# Can I put a Rainbow cichlid in a community tank?



## cichlidluvr82 (Oct 7, 2017)

I've got a community tank, 45g with rainbowfish, platies, cories, Peacock gudgeons, a dwarf gourami and female beta. I have no major aggression issues. The male rainbows chase each other sometimes. Can I put a Rainbow cichlid in here, just 1. Or will it be a bully??? Please anyone with experience keeping them in a community tank reply. I've got tons of caves, hides, driftwood, large silk plants, floating plants and real anubias plants. If it is safe to put a Rainbow in this tank I will order it asap. Don't know what sex it is.


----------



## cichlidluvr82 (Oct 7, 2017)

Anyone????


----------



## tanker3 (May 18, 2015)

IMO, your tank is too small for a Rainbow Cichlid and that community.


----------



## cichlidluvr82 (Oct 7, 2017)

Hmm I read up info they said a 3 foot long tank, which mine is. So besides rams what kind of small dwarf cichlid that is peaceful can I put in there? I had to take out my lone male kribensis cause he was bullying my platies.


----------



## cichlidluvr82 (Oct 7, 2017)

What about an apistogramma? And would it matter if it's a male or female? Kinda have my eye on a female apistogramma.


----------



## PfunMo (Jul 30, 2009)

I tend to push the limits on what fish to stock as I can almost always find good places/methods to move fish along if there is a major mistake and one fish doesn't fit. So that leaves me trying things and finding they work even though many will tell me it does not. 
So part of the question has to be how you are set, both mentally and situation.

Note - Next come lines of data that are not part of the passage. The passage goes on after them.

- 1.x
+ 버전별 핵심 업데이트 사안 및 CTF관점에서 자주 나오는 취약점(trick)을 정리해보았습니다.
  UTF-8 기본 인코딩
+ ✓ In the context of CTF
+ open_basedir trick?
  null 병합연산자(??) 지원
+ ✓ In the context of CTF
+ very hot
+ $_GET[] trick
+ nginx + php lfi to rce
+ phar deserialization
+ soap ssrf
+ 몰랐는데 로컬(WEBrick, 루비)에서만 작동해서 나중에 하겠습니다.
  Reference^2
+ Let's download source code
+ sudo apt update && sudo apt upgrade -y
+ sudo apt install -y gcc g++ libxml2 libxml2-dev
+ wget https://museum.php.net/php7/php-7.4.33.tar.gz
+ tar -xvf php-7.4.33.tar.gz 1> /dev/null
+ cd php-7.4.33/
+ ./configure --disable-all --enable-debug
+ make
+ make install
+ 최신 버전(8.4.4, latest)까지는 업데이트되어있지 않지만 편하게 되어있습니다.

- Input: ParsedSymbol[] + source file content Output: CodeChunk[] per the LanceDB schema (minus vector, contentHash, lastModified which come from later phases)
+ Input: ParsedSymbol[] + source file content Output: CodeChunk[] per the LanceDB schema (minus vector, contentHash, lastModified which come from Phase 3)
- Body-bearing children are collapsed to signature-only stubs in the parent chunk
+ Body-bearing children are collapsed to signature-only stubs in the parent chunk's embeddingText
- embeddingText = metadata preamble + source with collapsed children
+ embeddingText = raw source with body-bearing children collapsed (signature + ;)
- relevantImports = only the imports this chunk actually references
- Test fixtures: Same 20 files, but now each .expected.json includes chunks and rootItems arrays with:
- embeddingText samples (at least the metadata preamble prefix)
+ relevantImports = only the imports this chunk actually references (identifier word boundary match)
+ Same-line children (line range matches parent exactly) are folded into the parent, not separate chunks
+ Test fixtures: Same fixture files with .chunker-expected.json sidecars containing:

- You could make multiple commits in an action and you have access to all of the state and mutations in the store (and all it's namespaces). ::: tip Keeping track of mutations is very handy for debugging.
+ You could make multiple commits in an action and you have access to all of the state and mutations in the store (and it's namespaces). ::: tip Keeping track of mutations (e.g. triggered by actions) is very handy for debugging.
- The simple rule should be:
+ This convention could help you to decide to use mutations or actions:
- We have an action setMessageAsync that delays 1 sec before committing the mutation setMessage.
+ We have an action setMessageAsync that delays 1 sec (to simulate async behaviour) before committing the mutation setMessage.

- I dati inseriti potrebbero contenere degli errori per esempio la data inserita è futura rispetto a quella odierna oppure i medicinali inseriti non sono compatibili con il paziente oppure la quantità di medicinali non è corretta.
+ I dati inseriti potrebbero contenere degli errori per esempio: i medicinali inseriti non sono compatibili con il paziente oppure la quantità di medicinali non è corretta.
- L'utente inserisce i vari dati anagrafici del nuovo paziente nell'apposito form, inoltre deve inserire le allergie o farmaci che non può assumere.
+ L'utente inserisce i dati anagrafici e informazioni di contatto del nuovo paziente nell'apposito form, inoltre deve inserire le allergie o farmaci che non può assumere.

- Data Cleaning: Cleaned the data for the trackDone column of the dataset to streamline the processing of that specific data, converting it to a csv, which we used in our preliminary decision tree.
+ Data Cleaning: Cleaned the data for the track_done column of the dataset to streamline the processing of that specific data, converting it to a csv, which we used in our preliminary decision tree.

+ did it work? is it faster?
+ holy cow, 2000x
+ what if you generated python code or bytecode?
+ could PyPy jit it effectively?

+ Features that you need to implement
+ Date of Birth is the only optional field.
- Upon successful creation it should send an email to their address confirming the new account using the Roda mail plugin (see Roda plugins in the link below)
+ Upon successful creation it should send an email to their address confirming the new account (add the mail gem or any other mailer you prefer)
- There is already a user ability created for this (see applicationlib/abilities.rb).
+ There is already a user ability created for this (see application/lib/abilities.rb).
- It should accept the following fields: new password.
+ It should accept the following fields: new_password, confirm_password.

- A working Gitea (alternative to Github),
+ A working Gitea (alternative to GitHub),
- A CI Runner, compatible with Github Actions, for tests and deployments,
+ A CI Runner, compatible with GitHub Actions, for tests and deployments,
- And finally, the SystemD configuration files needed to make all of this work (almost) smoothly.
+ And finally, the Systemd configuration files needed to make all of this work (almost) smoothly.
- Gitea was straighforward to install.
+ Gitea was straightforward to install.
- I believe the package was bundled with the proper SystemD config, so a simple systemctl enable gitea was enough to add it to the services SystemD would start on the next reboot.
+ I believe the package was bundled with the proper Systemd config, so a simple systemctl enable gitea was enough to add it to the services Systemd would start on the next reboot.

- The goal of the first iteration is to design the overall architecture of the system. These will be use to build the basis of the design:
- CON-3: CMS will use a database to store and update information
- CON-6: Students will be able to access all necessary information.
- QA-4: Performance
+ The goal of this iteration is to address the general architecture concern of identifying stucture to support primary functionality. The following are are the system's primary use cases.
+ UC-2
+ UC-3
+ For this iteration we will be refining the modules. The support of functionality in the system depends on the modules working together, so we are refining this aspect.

Can you adapt and change the tank if something needs it or do you want a setup that never needs a change? If the mental part is no problem, I find larger fish are most often more desirable then younger if I need to swap out fish. Doesn't apply to some like Dempsey and large plecos but I just don't go there in my tanks. Can you easily swap a fish to somebody or a local shop?
If that is true, I highly recommend the rainbow cichlid as one which will work well with most small fish. I would not hesitate for a minute as they are one of my true favorite fish. From a cichlid standpoint, they are more often bullied than aggressive. 
I have kept and bred them in tanks with guppies and Endlers but it was 75 gallon. The biggest problem I see with rainbow cichlids is choosing timid enough fish to not bully them! But when raising from fry, together with other fish, the whole group may grow up to be very compatible, even when all the reports say it will not work. I find fish very adaptable if given the right conditions when growing. 
I currently have a pair of rainbow cichlids in a 75 with the unlikely roommates being two male and 4 female Protomelas (insignus) . It should not work and I'm told it can't work as the water needed is totally different and African cichlids are way too mean. But they grew up together in a tank full of lots of plants and cover and they never learned different!
If you can handle a little drama and are willing to change, go for it and it may be one of the best tanks ever!


----------



## cichlidluvr82 (Oct 7, 2017)

Is this a male or female rainbow cichlid?


----------



## PfunMo (Jul 30, 2009)

Not a totally clear cut question as some vary but for a guess? I might lean toward female due to the rounded dorsal and anal fins. I lean toward male when those fins are more pointed than rounded and that leaves them extending more to the middle of the tail. But then I would not give very high odds on those! In truth, I wait to see them pair and tend eggs. When I see one lay the eggs, that confirms the female but then I also have to see the other fertilize those eggs to be sure as I have also had two females pair and one lay eggs. One reason I buy young fish as they are cheap enough to buy six. That number gives me a pretty good shot at having one of each. But I think I have a pair of females out of the last six I got. They were shipped and in terrible shape so that only two survived. They both turn black (warpaint?) colors and go into the plants but never come out with fry. 
NOTE:
Don't bet the farm on that ID.


----------



## cichlidluvr82 (Oct 7, 2017)

Does anyone with experience know if a rainbow cichlid and Cupid cichlid can co exist in a 55g community tank?


----------



## cichlidluvr82 (Oct 7, 2017)

Anyone?


----------



## Ichthys (Apr 21, 2016)

Rainbow Cichlids want hard alkaline water (the same kind of water as Protomelas want). You're asking about mixing soft water fish and hard water fish. You can often get away with it but isn't it kinder to keep them in their preferred parameters? It's certainly less irresponsible. And you'll be less likely to get problems.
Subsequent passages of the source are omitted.